The power converting unit 116 receives an input voltage V.sub.in
and generates an output voltage V.sub.out for the display driving
unit 114 according to a control signal PWM. The control unit 118
provides the control signal PWM to the power converting unit 116,
wherein the control unit 118 adjusts an electrical characteristic
of the control signal PWM according to an image signal
S.sub.in.
[0033] In following exemplary embodiments, it is assumed that the
control unit 118 adjusts the duty cycle or the frequency of the
control signal PWM. However, the invention is not limited thereto.

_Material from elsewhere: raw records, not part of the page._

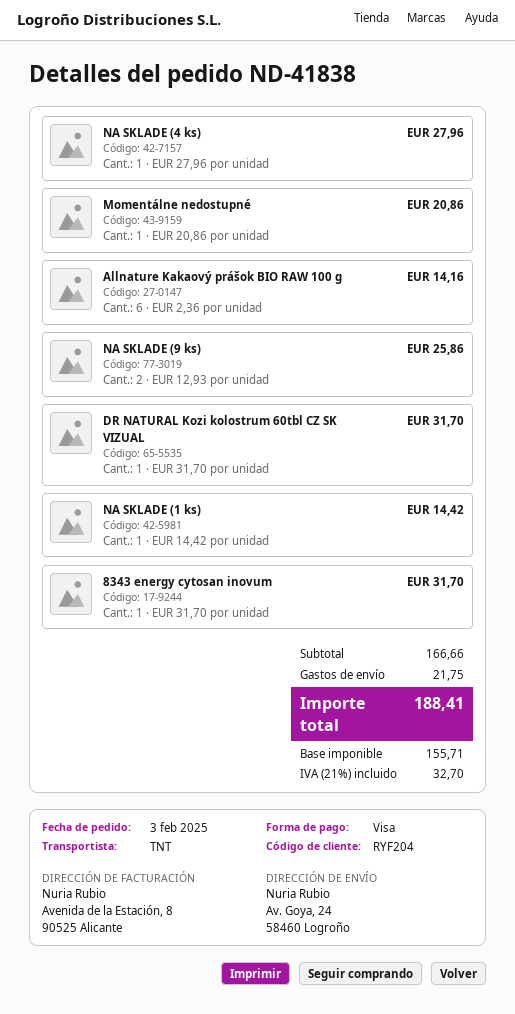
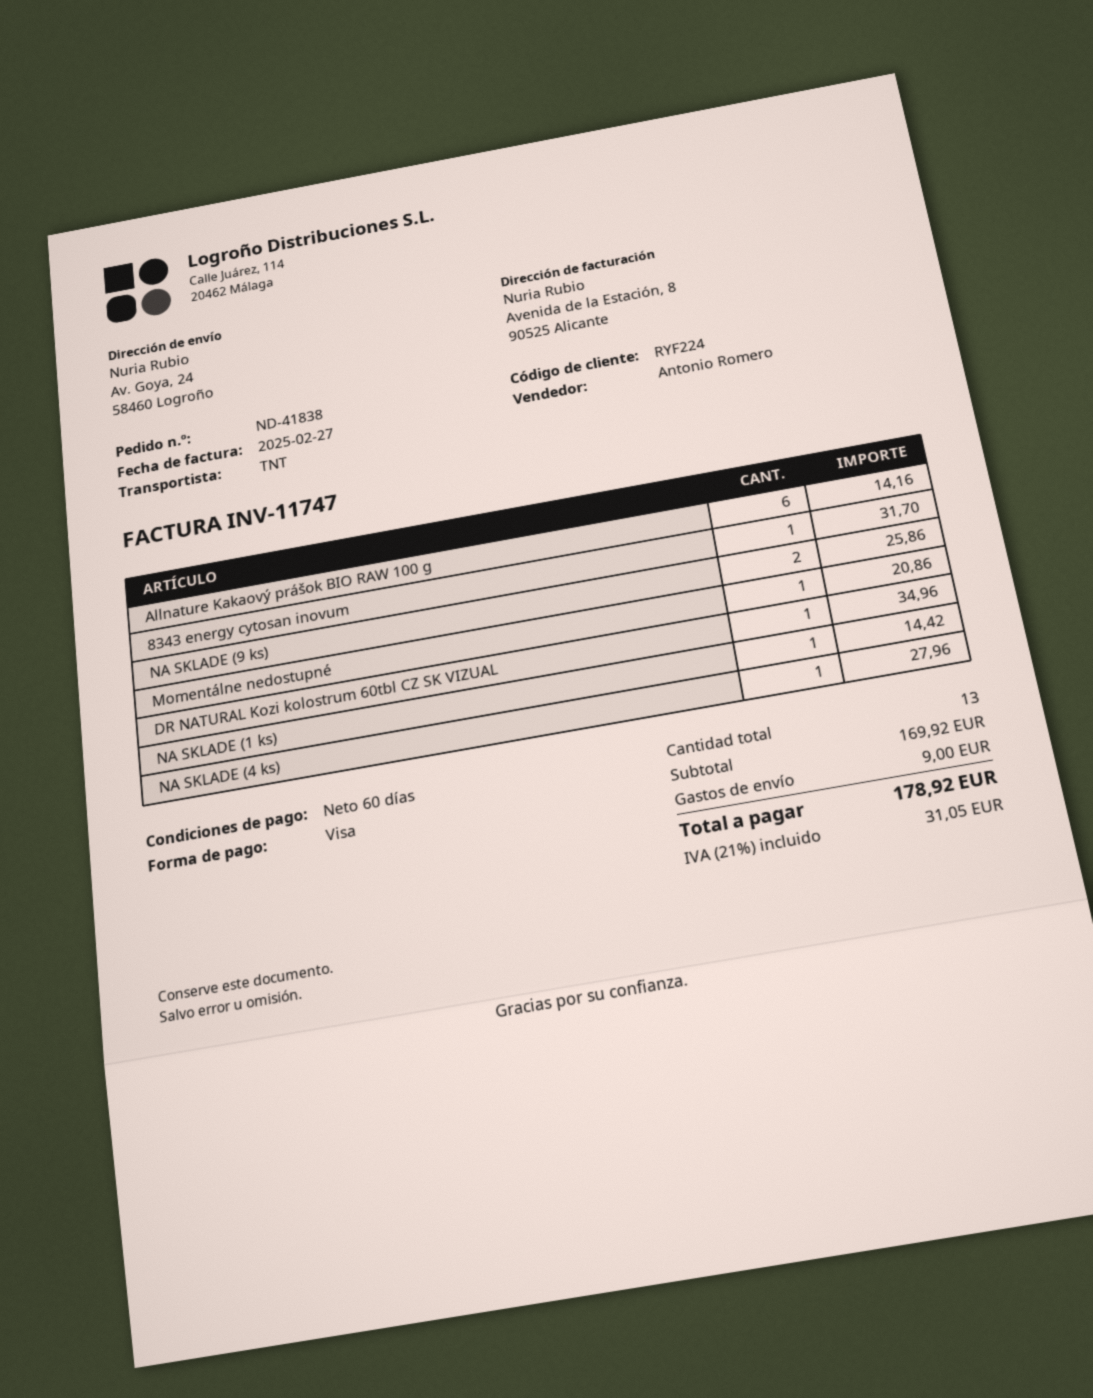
customer number: RYF204 -> RYF224
DR NATURAL Kozi kolostrum 60tbl CZ SK VIZUAL: 1 for 31.70 -> 1 for 34.96
subtotal: 166.66 -> 169.92
shipping: 21.75 -> 9.00
tax: 21% = 32.70 -> 21% = 31.05
total: 188.41 -> 178.92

When the control unit 118 adjusts the duty cycle or the frequency
of the control signal PWM according to the image signal S.sub.in,
the power converting unit 116 can provide different power along
with different display content of a display, so that the power
consumption of the display is reduced and the efficiency thereof is
improved. In other embodiments, the control unit 118 may also
adjust other electrical characteristics of the control signal PWM
so that the power converting unit 116 can provide different power
along with different display content of the display.
[0034] Specifically, FIG. 2A and FIG. 2B are circuit diagrams of
the power converting unit 116 during different time periods T1 and
T2 according to an embodiment of the invention. FIG. 3 is a diagram
illustrating the waveform of the control signal PWM.
[0035] Referring to FIG. 2A, FIG. 2B, and FIG. 3, in the present
embodiment, the control signal PWM is a pulse width modulation
(PWM) signal, and the duty cycle thereof is T1/(T1+T2) (i.e., the
ratio of the time period T1 (during which the control signal PWM is
at a high voltage level) to the pulse period T1+T2).
[0036] Herein, The power converting unit 116 illustrated in FIG. 2A
and FIG. 2B is described as a capacitive voltage boosting circuit.
However, the invention is not limited thereto. In other
embodiments, the power converting unit may also be an inductive
voltage boosting circuit, a composite capacitive-inductive voltage
boosting circuit, or other types of voltage boosting circuit.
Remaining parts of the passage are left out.